• Material provided:
+ + + + +

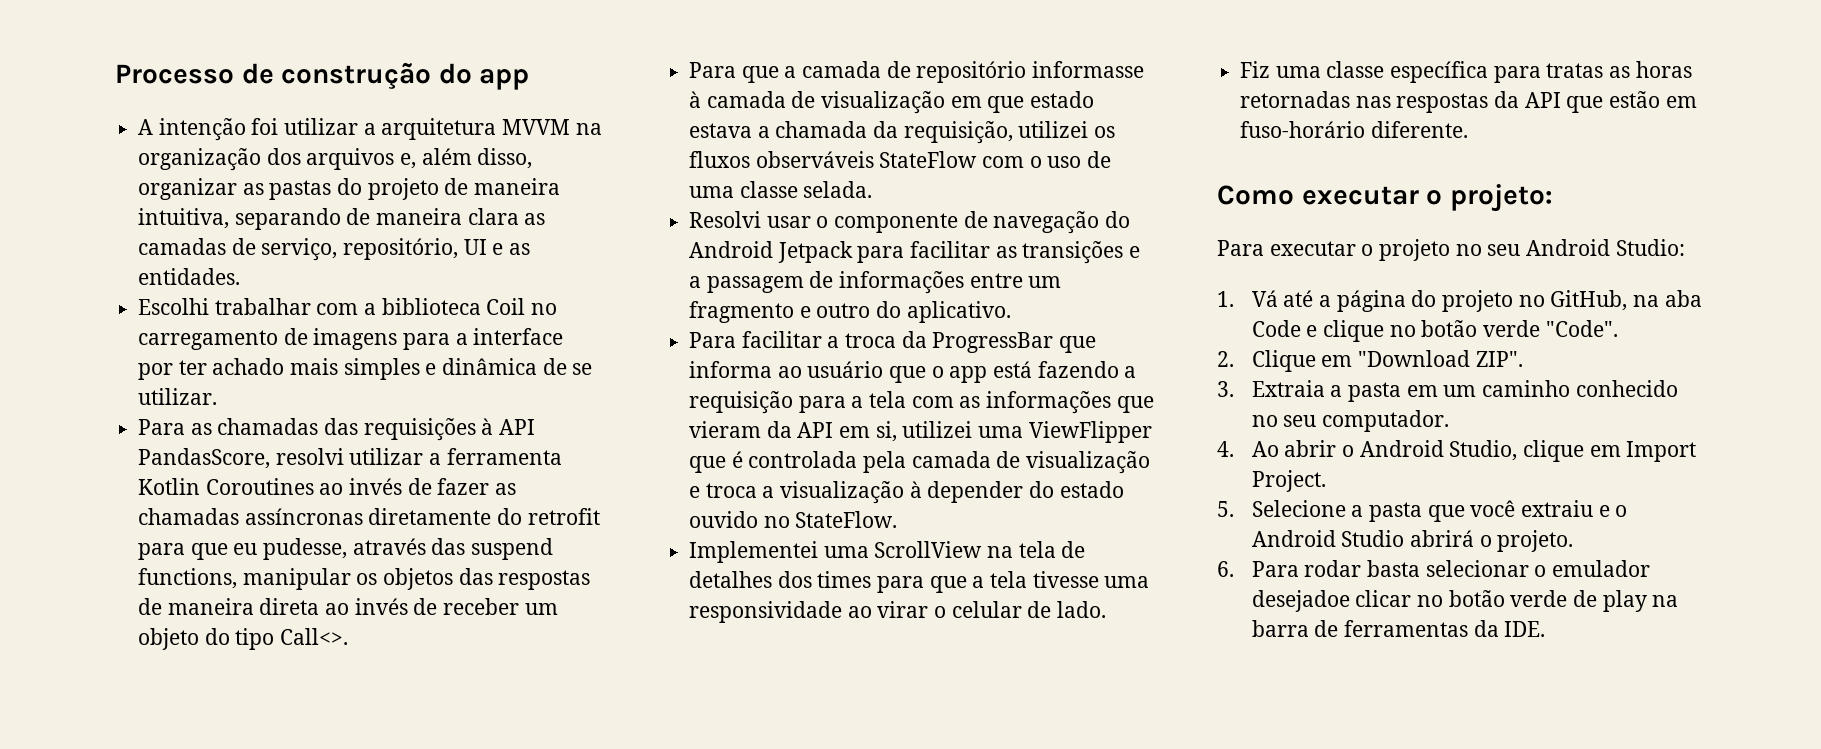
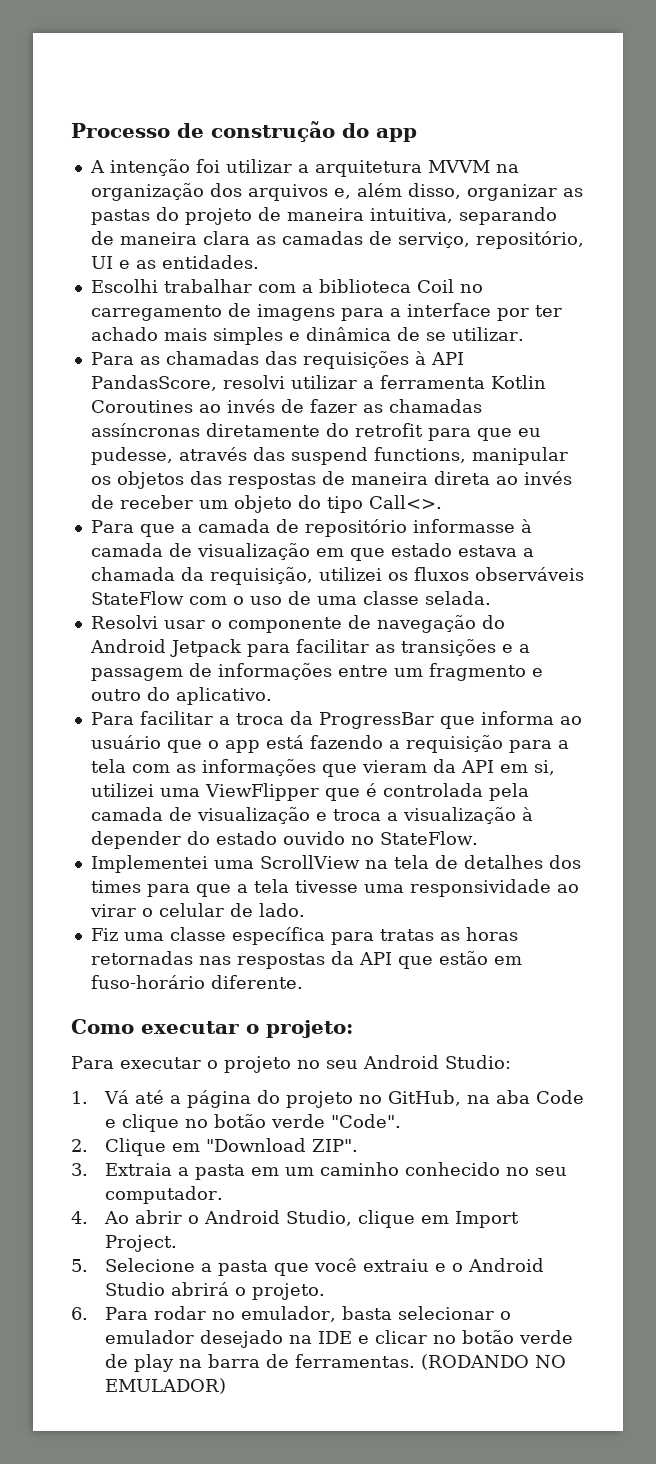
- 6. Para rodar basta selecionar o emulador desejadoe clicar no botão verde de play na barra de ferramentas da IDE.
+ 6. Para rodar no emulador, basta selecionar o emulador desejado na IDE e clicar no botão verde de play na barra de ferramentas. (RODANDO NO EMULADOR)

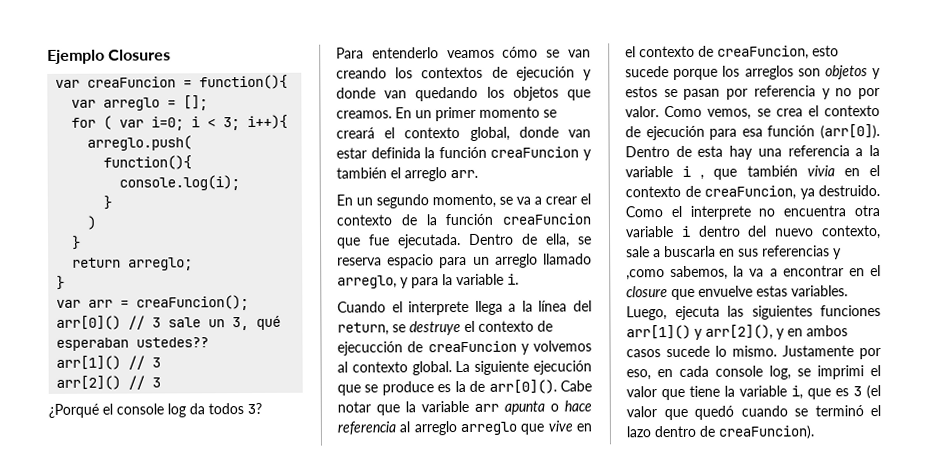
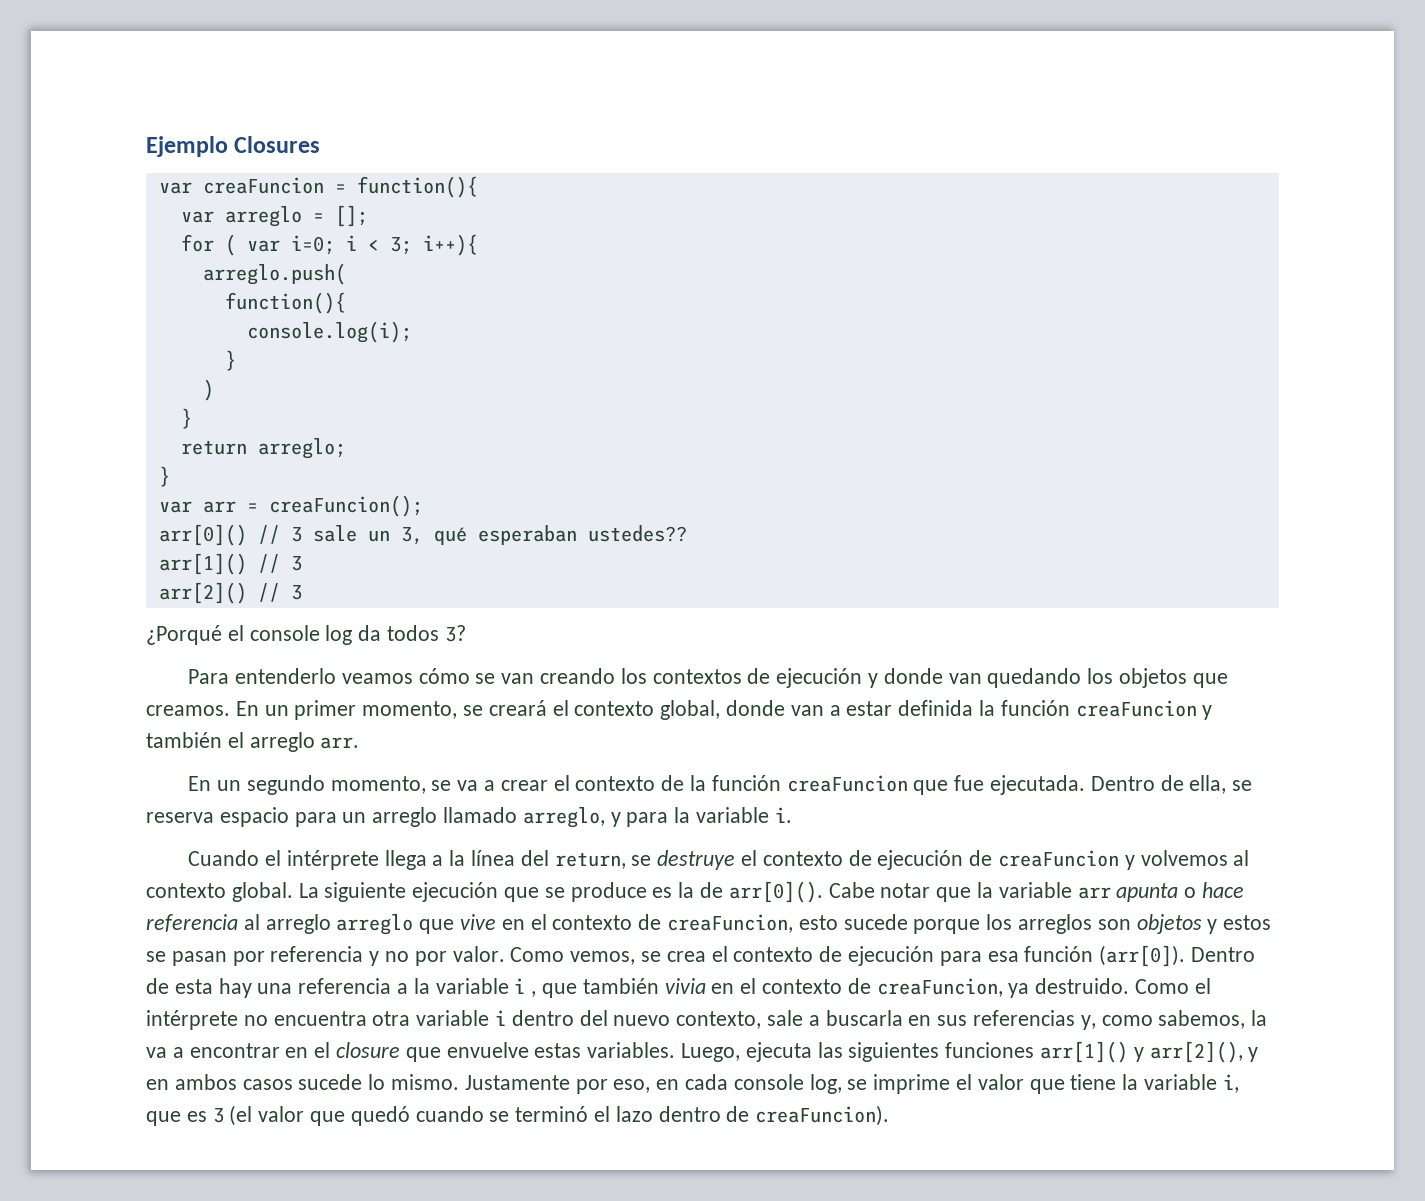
- En un primer momento se creará el contexto global, donde van estar definida la función creaFuncion y también el arreglo arr.
+ En un primer momento, se creará el contexto global, donde van a estar definida la función creaFuncion y también el arreglo arr.
- Cuando el interprete llega a la línea del return, se destruye el contexto de ejecucción de creaFuncion y volvemos al contexto global.
+ Cuando el intérprete llega a la línea del return, se destruye el contexto de ejecución de creaFuncion y volvemos al contexto global.
- Como el interprete no encuentra otra variable i dentro del nuevo contexto, sale a buscarla en sus referencias y ,como sabemos, la va a encontrar en el closure que envuelve estas variables.
+ Como el intérprete no encuentra otra variable i dentro del nuevo contexto, sale a buscarla en sus referencias y, como sabemos, la va a encontrar en el closure que envuelve estas variables.
- Justamente por eso, en cada console log, se imprimi el valor que tiene la variable i, que es 3 (el valor que quedó cuando se terminó el lazo dentro de creaFuncion).
+ Justamente por eso, en cada console log, se imprime el valor que tiene la variable i, que es 3 (el valor que quedó cuando se terminó el lazo dentro de creaFuncion).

+ + + + +

• Required work:
The answer must be the part of the records that opens with the line containing "(RODANDO NO EMULADOR)" and closes with the line containing "Como el intérprete", reproduced exactly, with no pictures.

• Solution to the problem:
+ 6. Para rodar no emulador, basta selecionar o emulador desejado na IDE e clicar no botão verde de play na barra de ferramentas. (RODANDO NO EMULADOR)

- En un primer momento se creará el contexto global, donde van estar definida la función creaFuncion y también el arreglo arr.
+ En un primer momento, se creará el contexto global, donde van a estar definida la función creaFuncion y también el arreglo arr.
- Cuando el interprete llega a la línea del return, se destruye el contexto de ejecucción de creaFuncion y volvemos al contexto global.
+ Cuando el intérprete llega a la línea del return, se destruye el contexto de ejecución de creaFuncion y volvemos al contexto global.
- Como el interprete no encuentra otra variable i dentro del nuevo contexto, sale a buscarla en sus referencias y ,como sabemos, la va a encontrar en el closure que envuelve estas variables.
+ Como el intérprete no encuentra otra variable i dentro del nuevo contexto, sale a buscarla en sus referencias y, como sabemos, la va a encontrar en el closure que envuelve estas variables.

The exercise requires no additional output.